Facing an estimated $1 million deficit next school year, the Cloquet School Board voted to cut two teaching positions at its regular meeting Monday, April 27.
The board also voted to eliminate 13 paraprofessional positions, four part-time custodial positions and one secretarial position because of the deficit, said Superintendent Michael Cary.
"Like any organization, we need to make sure we are living within our means and unfortunately that means we need to make reductions some time," Cary said.
Overall the board agreed to reduce a total of 3.6 teaching positions through retirements and resignations or layoffs. The changes result in around $650,000 in savings out of $700,000 needed for next school year and include reductions to the district's staffing and equipment budgets, he said.
The district leaves around $300,000 annually in the budget as a cushion, Cary said, and tends to estimate on the high side. Open enrollment can have an impact on the budget, and the administration is watching student numbers as several classrooms approach their maximum numbers.
Another expense that factors into the deficit includes health insurance. What the district pays for health care costs depends on usage, Cary said. District officials expect to spend more on employee health insurance for next school year.
"I think we can all see the gathering storm based on the COVID-19 crisis," said Ted Lammi board chair. "Schools and small businesses are straightjacketed by the need to provide health care insurance for people."

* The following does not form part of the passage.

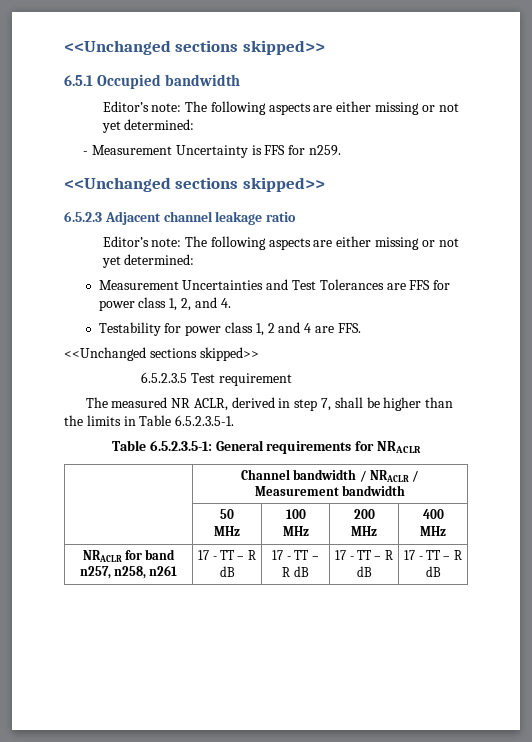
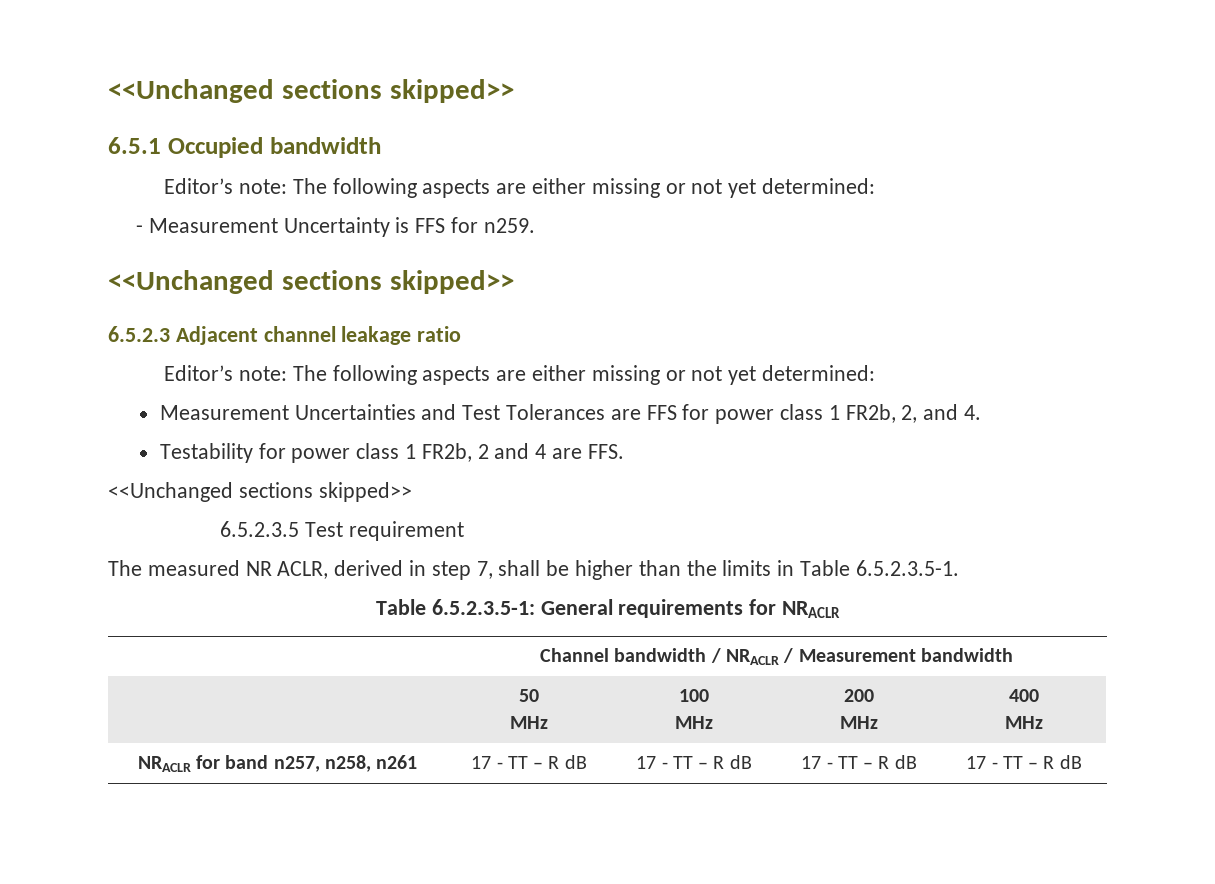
- Measurement Uncertainties and Test Tolerances are FFS for power class 1, 2, and 4.
+ Measurement Uncertainties and Test Tolerances are FFS for power class 1 FR2b, 2, and 4.
- Testability for power class 1, 2 and 4 are FFS.
+ Testability for power class 1 FR2b, 2 and 4 are FFS.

Officials also hired unexpected extra staff to meet new student needs this school year.
The district will adjust work loads to make due with less staff members.
Money may come in from the state due to COVID-19, but it is unknown how much or when, Cary said.
“We’re still operating a full kitchen and still delivering 1,000 meals a day ... but we’re not going to get the same state aid back," he said.
Cary told the board he is not sure what the pandemic's impact will come out to. The district is carrying a positive fund balance right now, but officials expect it to see it decline.
“Next year is not going to be pretty," he said.